My Story  I started cutting when I was in junior high at the age of 12. One of my best friends turned me on to it. I remember looking at her arm and she had words carved into it. She told me that it didn’t hurt and showed me her grandmother’s diabetic needle, which is what she used to cut with. She had a bunch of them and encouraged me to try it. Like a dumb ass, I did.

She was right, it didn’t hurt. The diabetic needle was designed to cause painless finger pricks. It was so sharp that you didn’t even feel it. All that you saw was the end result. And bleeding was very cool looking.

So, she gave me a bunch of the needles and we spent our lunch breaks carving stuff into ourselves, drawing pictures, writing words. Everyone that saw it thought we were crazy.

It’s all fun and innocent until it turns psychological. One time when I was pissed off I decided to cope with the anger by cutting. I’d cut and then pour salt on it so it would hurt and help distract my mind from the emotional pain that I was feeling.

It didn’t take long before this was the only way I coped with my emotional anguish. No longer satisfied with the painlessness of the diabetic needles, I switched to other cutting apparatuses, mainly kitchen knives and razor blade. I would cut myself repeatedly, usually on my shoulders where the cuts could be concealed by my shirt sleeve. Sometimes I would cut myself close to 100 times, never very deep, just enough to bleed.

My parents eventually found out about it and I was sent to a mental institution. I quickly learned that lying was the only way to get out, so I lied, and of course nothing changed when I was back home. By that point, cutting was the only thing I knew to use to cope with my bad moods . . . and I had A LOT of bad moods, being a hormonally imbalanced teenager and all.

Life goes on, and as I grew older and my body started to settle into adulthood, my bad moods were less and less and so was the cutting. By the time I was 17 I had figured out other ways to deal with bad moods and would only cut when things got REALLY bad.

It’s been about 3 years since I last cut, and I remember the last few times feeling awkward. The cuts were so superficial it was laughable. And as I sat there looking at my arm I wondered how cutting ever helped at all. All it does it create problems, the pain in the ass of having to hide them, the even bigger pain of having to explain when people find out about it, and the itchiness of when they start to heal.

Cutters reminds me a lot of stress eaters. It only helps while you’re doing it. You have to pay for the after effects long after the moment is over.

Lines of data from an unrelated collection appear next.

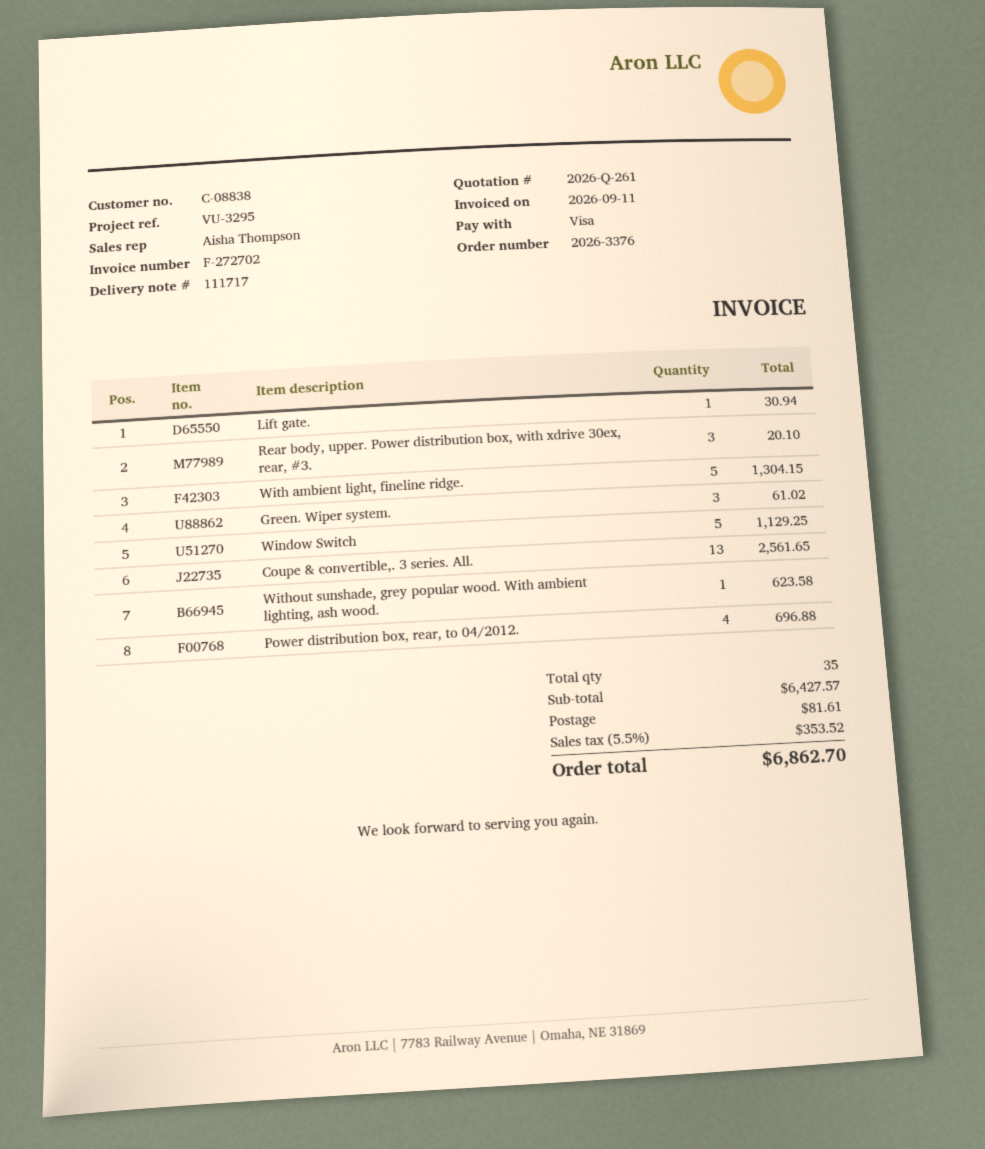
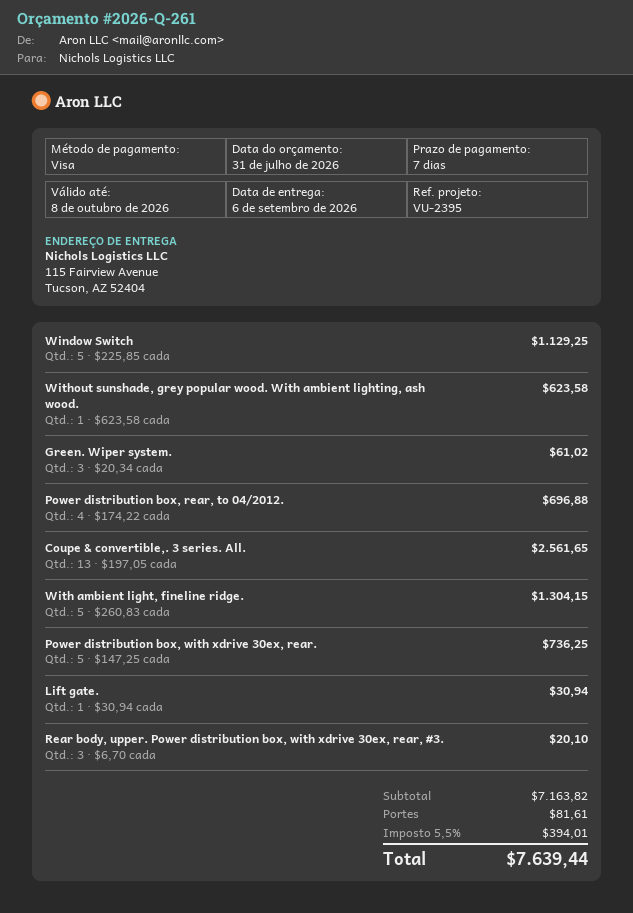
reference: VU-3295 -> VU-2395
Power distribution box, with xdrive 30ex, rear.: none -> 5 for 736.25
subtotal: 6427.57 -> 7163.82
tax: 5.5% = 353.52 -> 5.5% = 394.01
total: 6862.70 -> 7639.44

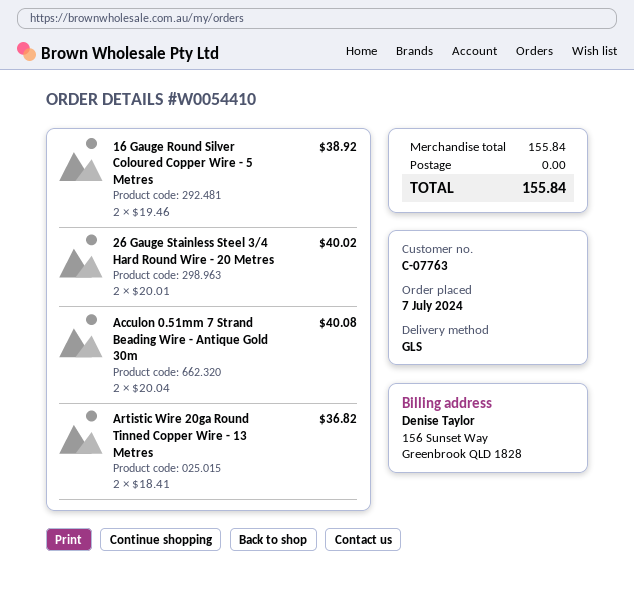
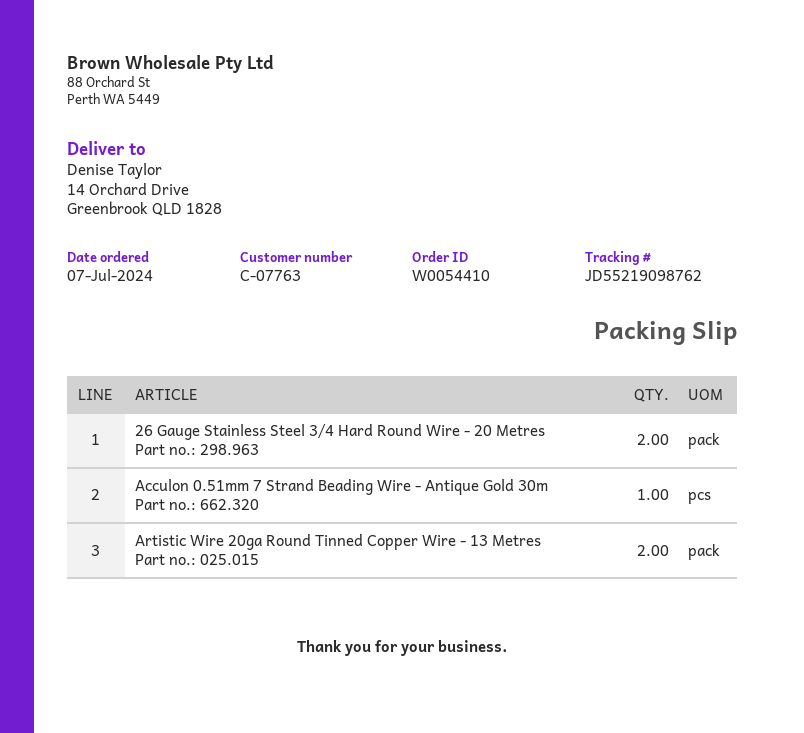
16 Gauge Round Silver Coloured Copper Wire - 5 Metres: 2 -> none
Acculon 0.51mm 7 Strand Beading Wire - Antique Gold 30m: 2 -> 1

Some scars don’t ever heal. My arms are a pretty good testament to that. And while I honestly don’t regret doing it, nor the scars that came with it, I do realize that there were certainly better ways to cope with my issues back then. As humans, we always seem to look for the instant gratification method though.

Some people think that cutting is a psychological sickness, and I partially have to agree. Like any addiction, it only becomes that way when you repeat it so much that you hardwire it into your brain. The feeling is certainly unique, and if you’re masochistic, can create quite the euphoric feeling. Before you realize it you don’t know how to get away from doing it.

I definitely don’t recommend cutting to anyone, and in fact discourage it greatly. I just thought I would share the story above to explain how some people get into it, to point out the negative effects it can cause, and that there usually is a light at the end of the tunnel, a point in which people grow out of it and stop doing it.

Statistically speaking, most people grow out of cutting by their mid-twenties.